### What the task requires:
Filter the entries for the word "with". Copy each line in which it occurs.

--------------------------------

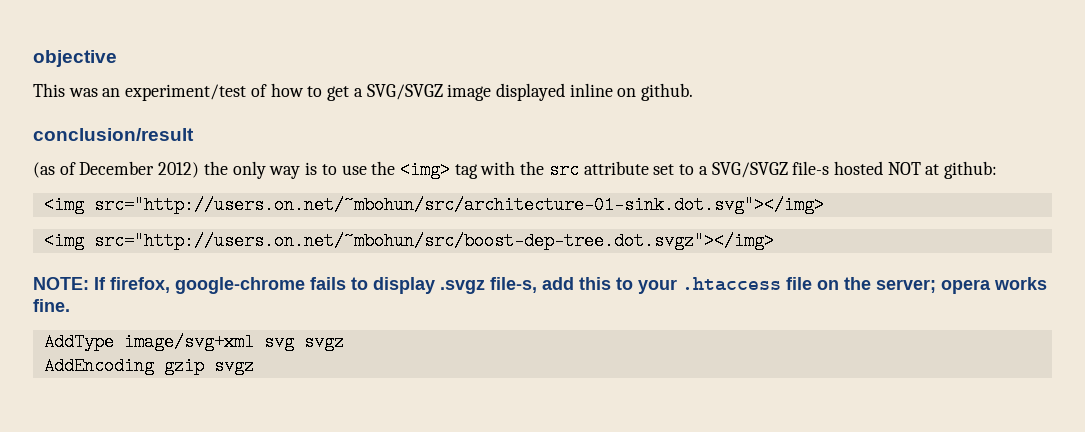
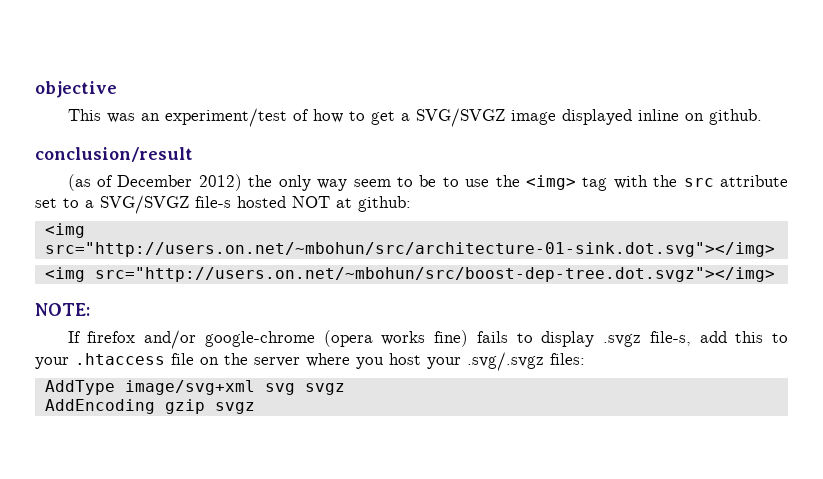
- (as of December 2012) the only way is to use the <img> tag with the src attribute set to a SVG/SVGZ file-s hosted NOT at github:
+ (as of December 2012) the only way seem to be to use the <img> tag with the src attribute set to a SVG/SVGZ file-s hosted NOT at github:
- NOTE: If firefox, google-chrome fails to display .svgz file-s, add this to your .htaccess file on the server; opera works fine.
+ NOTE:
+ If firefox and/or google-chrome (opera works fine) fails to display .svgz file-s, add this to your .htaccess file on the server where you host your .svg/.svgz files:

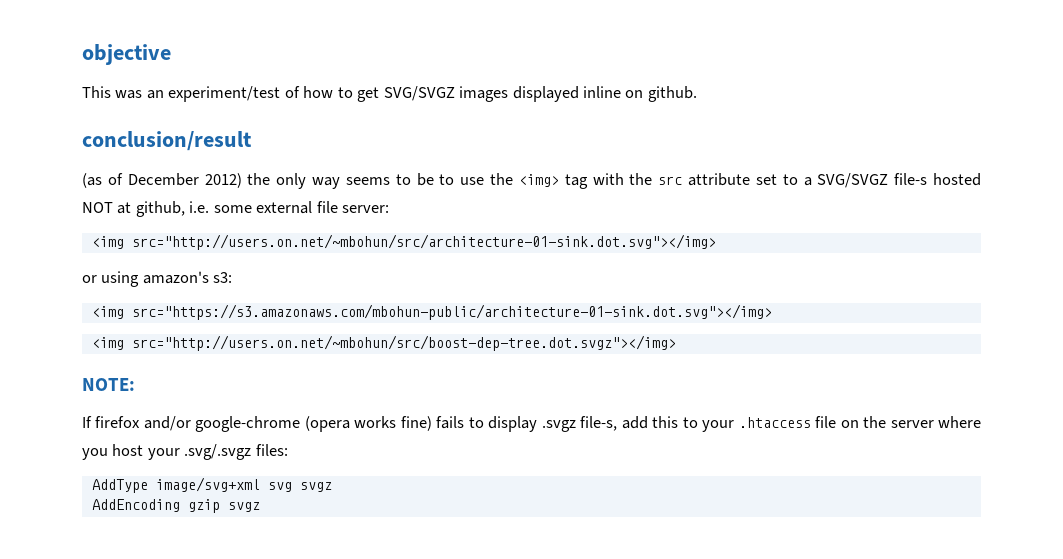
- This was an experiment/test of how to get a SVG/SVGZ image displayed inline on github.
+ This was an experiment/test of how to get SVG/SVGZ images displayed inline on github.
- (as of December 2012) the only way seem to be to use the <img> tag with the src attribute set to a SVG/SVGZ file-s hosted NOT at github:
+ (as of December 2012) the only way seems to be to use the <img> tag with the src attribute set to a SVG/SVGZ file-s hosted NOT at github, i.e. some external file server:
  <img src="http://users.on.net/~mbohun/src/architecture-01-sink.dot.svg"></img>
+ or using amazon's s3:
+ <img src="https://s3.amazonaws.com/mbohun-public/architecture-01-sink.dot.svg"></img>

--------------------------------

### Answer space:
- (as of December 2012) the only way is to use the <img> tag with the src attribute set to a SVG/SVGZ file-s hosted NOT at github:
+ (as of December 2012) the only way seem to be to use the <img> tag with the src attribute set to a SVG/SVGZ file-s hosted NOT at github:
- (as of December 2012) the only way seem to be to use the <img> tag with the src attribute set to a SVG/SVGZ file-s hosted NOT at github:
+ (as of December 2012) the only way seems to be to use the <img> tag with the src attribute set to a SVG/SVGZ file-s hosted NOT at github, i.e. some external file server:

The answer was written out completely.